*** RECORD EXTRACTS ***
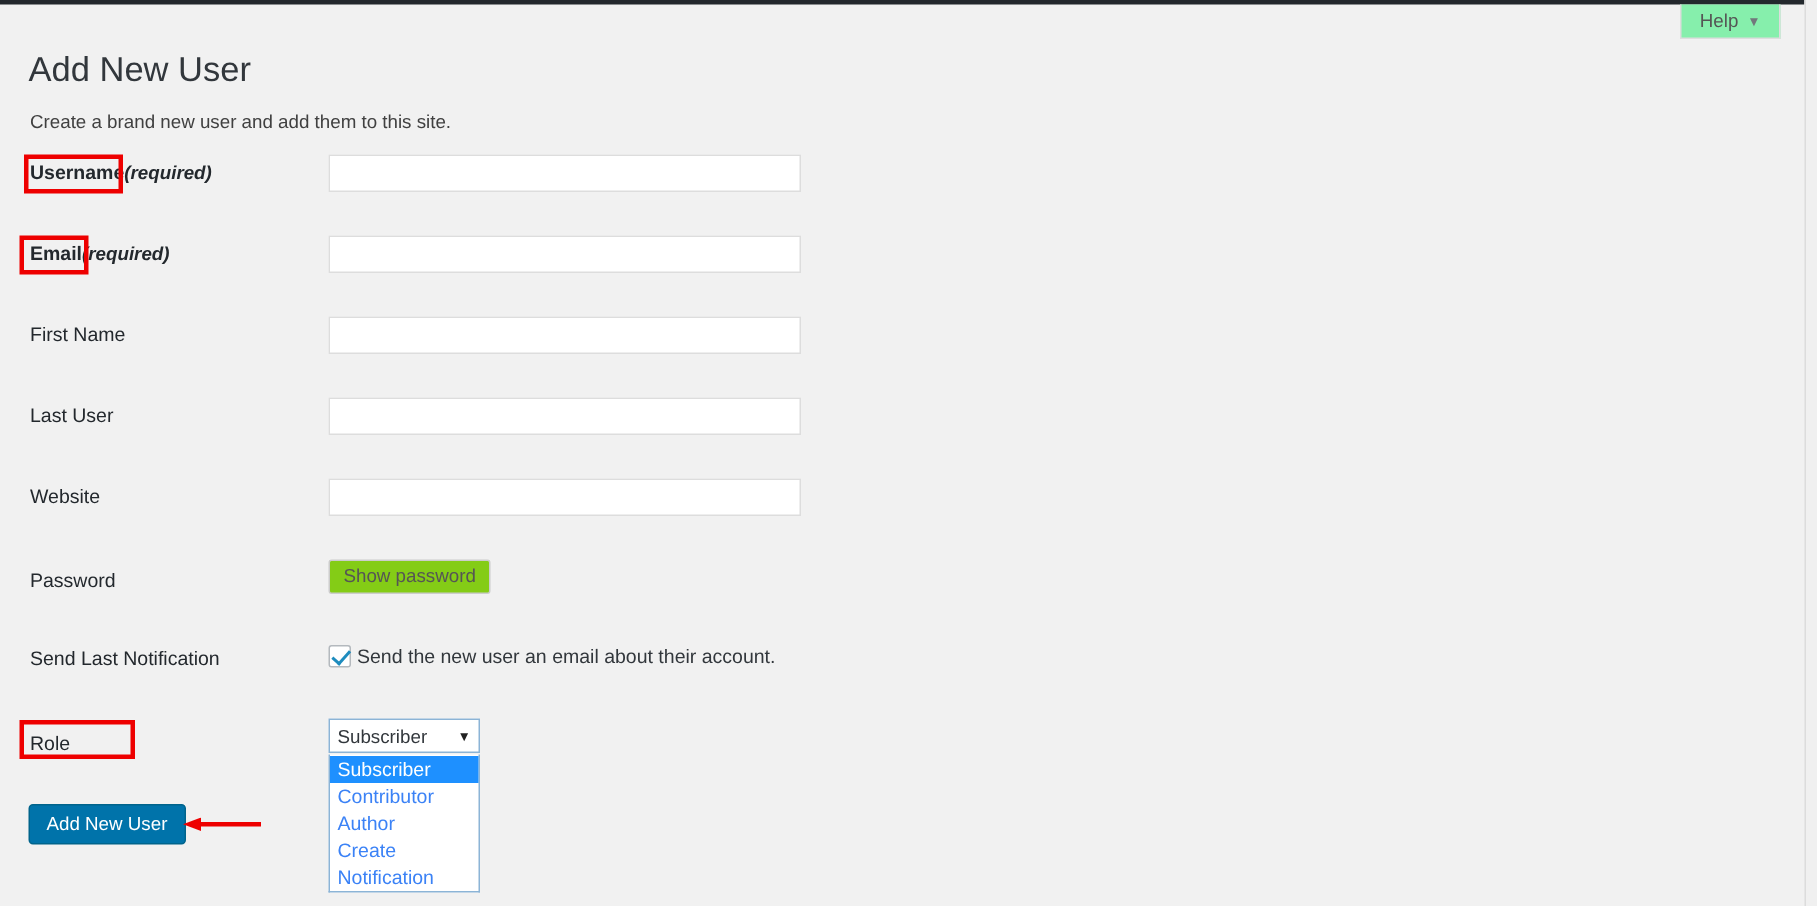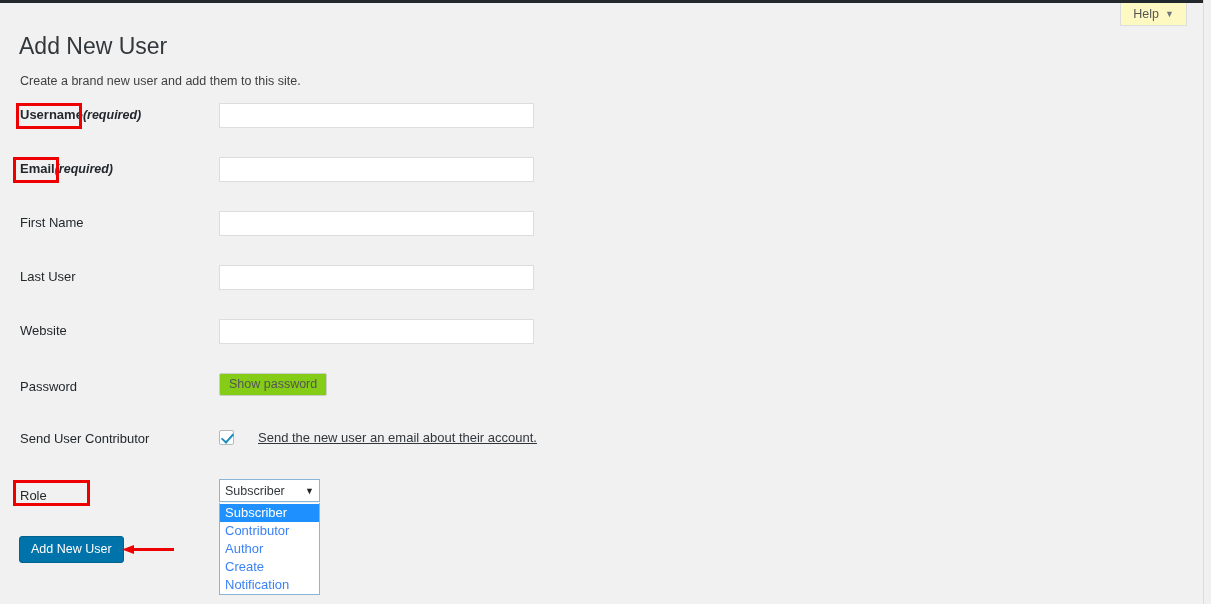--- a/index.html
+++ b/index.html
@@ -33,21 +33,21 @@
     position: absolute; top: 0; right: 1px;
     width: 7px; height: 0px;
     background: #cdcdcd;
   }
 
   
   #help-tab {
     position: absolute;
     top: 3px; left: 1120px;
     width: 67px; height: 23px;
-    background: #fef9c3;
+    background: #86efac;
     border: 1px solid #ddd;
     border-top: none;
     display: flex; align-items: center; justify-content: center;
     gap: 6px;
     font-size: 12.5px;
     color: #555;
     cursor: pointer;
   }
   #help-tab .caret {
     font-size: 9px;
@@ -119,21 +119,21 @@
     font-size: 12.5px;
     color: #555;
     cursor: pointer;
     line-height: 21px;
   }
 
   
   #notify-wrap {
     position: absolute;
     left: 219px; top: 430px;
-    display: flex; align-items: flex-end; gap: 24px; text-decoration: underline;
+    display: flex; align-items: flex-end; gap: 4px;
   }
   .wp-checkbox {
     width: 15px; height: 15px;
     background: #fff;
     border: 1px solid #b4b9be;
     border-radius: 2px;
     position: relative;
     flex: none;
     cursor: pointer;
   }
@@ -268,21 +268,21 @@
   <div class="row-label plain">Website</div>
   <input class="text-input" type="text" value="" style="">
 </div>
 
 <div class="form-row" style="top:375px">
   <div class="row-label plain">Password</div>
 </div>
 <button id="show-password-btn">Show password</button>
 
 <div class="form-row" style="top:427px">
-  <div class="row-label plain">Send User Contributor</div>
+  <div class="row-label plain">Send Last Notification</div>
 </div>
 <div id="notify-wrap">
   <span class="wp-checkbox"></span>
   <span id="notify-label">Send the new user an email about their account.</span>
 </div>
 
 <div class="form-row" style="top:484px">
   <div class="row-label plain">Role</div>
 </div>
*** End of RECORD EXTRACTS ***
Wherever the word "plain" occurs in the data above, copy the line it sits in.

   <div class="row-label plain">Website</div>
   <div class="row-label plain">Password</div>
-  <div class="row-label plain">Send User Contributor</div>
+  <div class="row-label plain">Send Last Notification</div>
   <div class="row-label plain">Role</div>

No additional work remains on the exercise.